:: EXTRACTED DATA ::

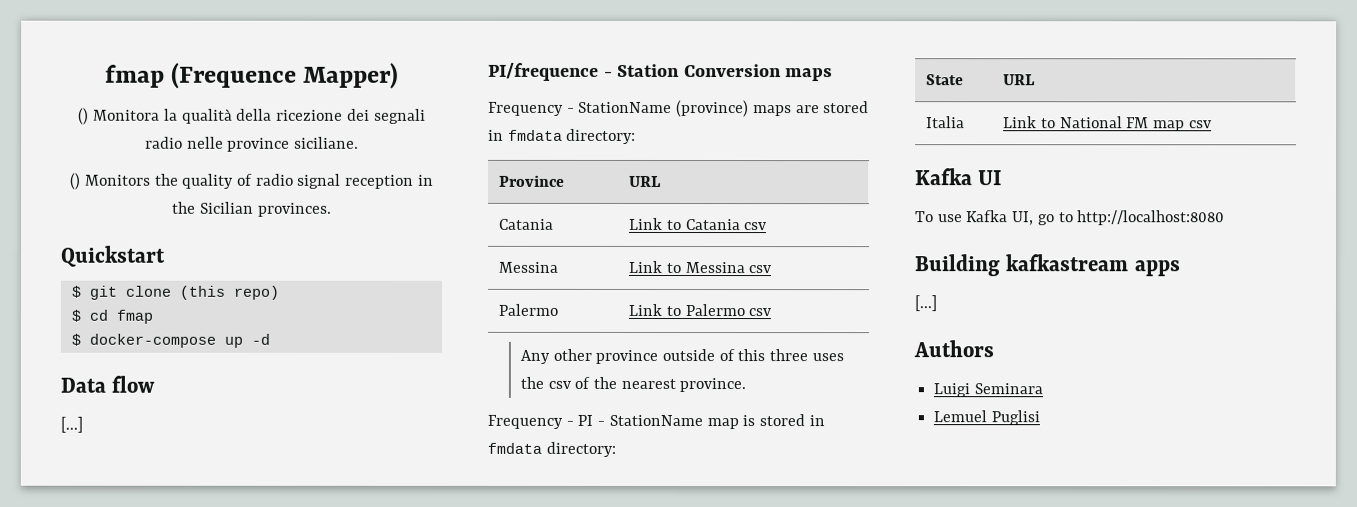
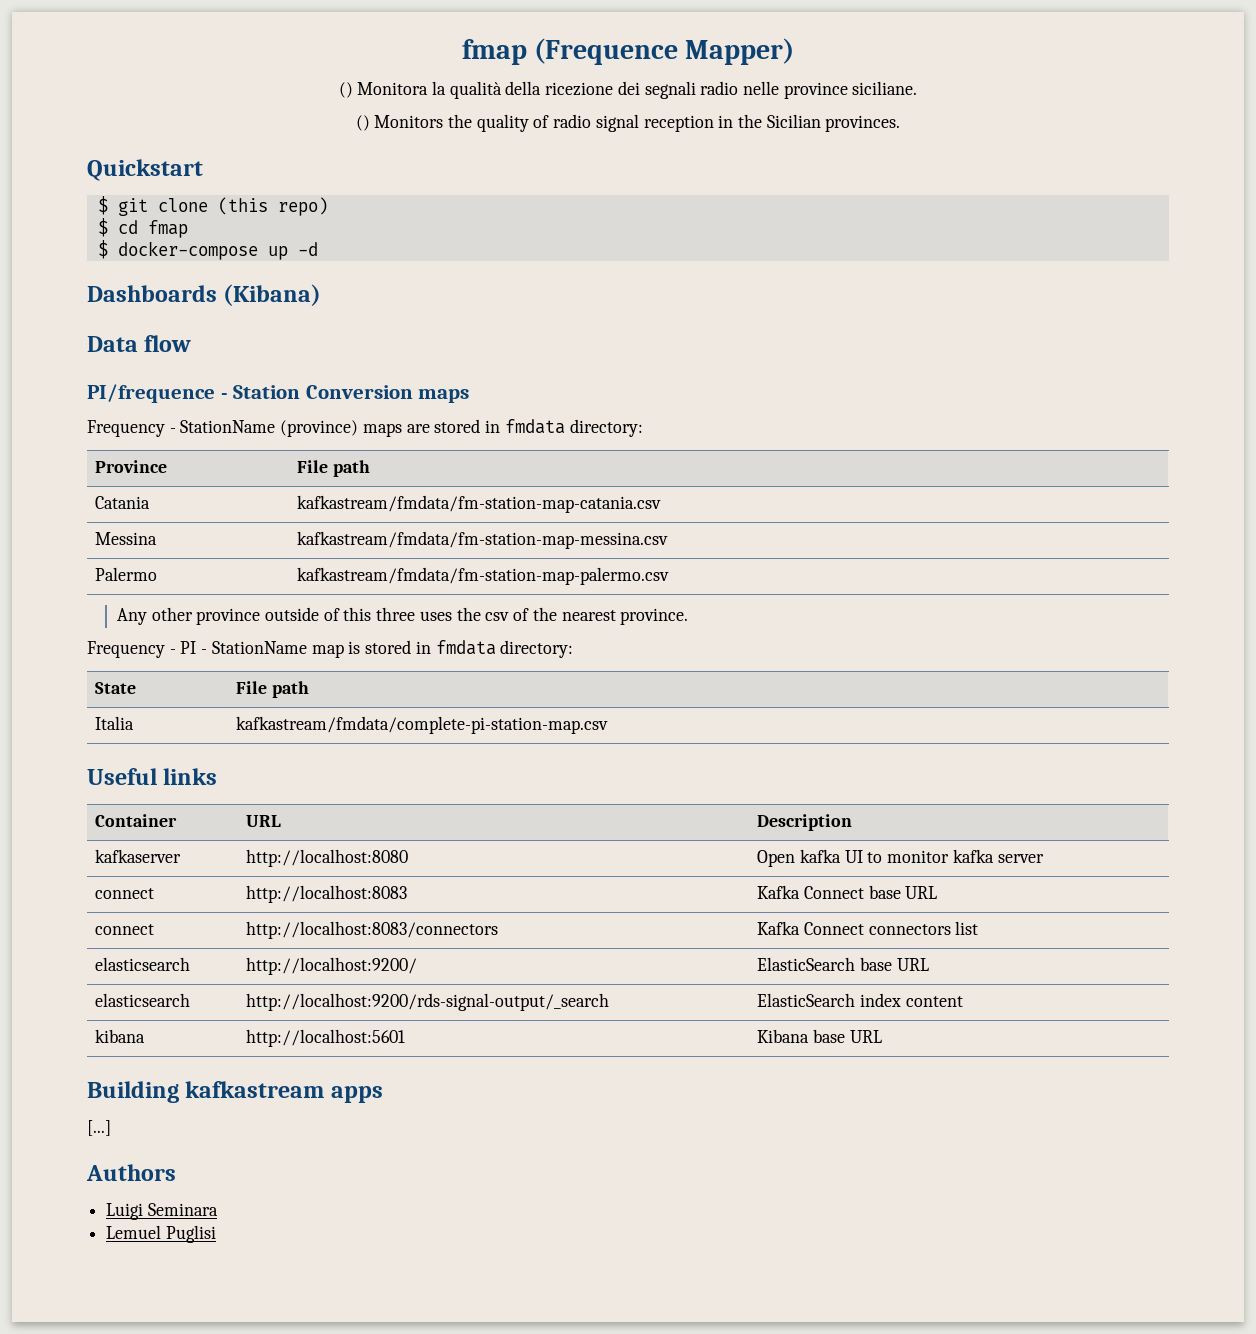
(270, 339) none -> [87,284,322,306] // Dashboards (Kibana)
[60,416,83,433] // [...] -> (192, 343) none
[629,175,662,187] URL -> [297,460,371,477] File path
[629,217,768,231] [498,261,559,273] [628,260,772,274] [498,303,559,316] [628,303,772,317] Link to Catania csv // Messina | Link to Messina csv // Palermo | Link to Palermo csv -> [297,495,662,513] [95,532,158,545] [297,531,669,549] [95,567,158,581] [297,567,670,585] kafkastream/fmdata/fm-station-map-catania.csv // Messina | kafkastream/fmdata/fm-station-map-messina.csv // Palermo | kafkastream/fmdata/fm-station-map-palermo.csv
[1003,74,1036,86] URL -> [236,681,310,698] File path
[1003,116,1212,132] [915,168,1003,186] [915,210,1226,226] Link to National FM map csv // Kafka UI // To use Kafka UI, go to http://localhost:8080 -> [236,716,609,734] [87,768,218,785] [95,814,178,827] [246,815,282,827] [757,814,853,831] [95,849,182,863] [246,849,409,867] [757,849,1044,867] [95,888,155,899] [246,885,408,903] [757,885,938,899] [95,924,155,935] [246,921,499,939] [757,921,979,935] [95,957,191,971] [246,957,418,975] [757,957,929,971] [95,993,191,1007] [246,993,610,1011] [757,993,963,1007] [95,1029,146,1043] [246,1029,406,1047] [757,1029,882,1043] kafkastream/fmdata/complete-pi-station-map.csv // Useful links // Container | URL | Description // kafkaserver | http://localhost:8080 | Open kafka UI to monitor kafka server // connect | http://localhost:8083 | Kafka Connect base URL // connect | http://localhost:8083/connectors | Kafka Connect connectors list // elasticsearch | http://localhost:9200/ | ElasticSearch base URL // elasticsearch | http://localhost:9200/rds-signal-output/_search | ElasticSearch index content // kibana | http://localhost:5601 | Kibana base URL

:::

→ **YOUR GOAL**: The finished copy should match the data above word for word and contain no pictures.

→ **ANSWER TO THE EXERCISE**:
(270, 339) none -> [87,284,322,306] // Dashboards (Kibana)
[60,416,83,433] // [...] -> (192, 343) none
[629,175,662,187] URL -> [297,460,371,477] File path
[629,217,768,231] [498,261,559,273] [628,260,772,274] [498,303,559,316] [628,303,772,317] Link to Catania csv // Messina | Link to Messina csv // Palermo | Link to Palermo csv -> [297,495,662,513] [95,532,158,545] [297,531,669,549] [95,567,158,581] [297,567,670,585] kafkastream/fmdata/fm-station-map-catania.csv // Messina | kafkastream/fmdata/fm-station-map-messina.csv // Palermo | kafkastream/fmdata/fm-station-map-palermo.csv
[1003,74,1036,86] URL -> [236,681,310,698] File path
[1003,116,1212,132] [915,168,1003,186] [915,210,1226,226] Link to National FM map csv // Kafka UI // To use Kafka UI, go to http://localhost:8080 -> [236,716,609,734] [87,768,218,785] [95,814,178,827] [246,815,282,827] [757,814,853,831] [95,849,182,863] [246,849,409,867] [757,849,1044,867] [95,888,155,899] [246,885,408,903] [757,885,938,899] [95,924,155,935] [246,921,499,939] [757,921,979,935] [95,957,191,971] [246,957,418,975] [757,957,929,971] [95,993,191,1007] [246,993,610,1011] [757,993,963,1007] [95,1029,146,1043] [246,1029,406,1047] [757,1029,882,1043] kafkastream/fmdata/complete-pi-station-map.csv // Useful links // Container | URL | Description // kafkaserver | http://localhost:8080 | Open kafka UI to monitor kafka server // connect | http://localhost:8083 | Kafka Connect base URL // connect | http://localhost:8083/connectors | Kafka Connect connectors list // elasticsearch | http://localhost:9200/ | ElasticSearch base URL // elasticsearch | http://localhost:9200/rds-signal-output/_search | ElasticSearch index content // kibana | http://localhost:5601 | Kibana base URL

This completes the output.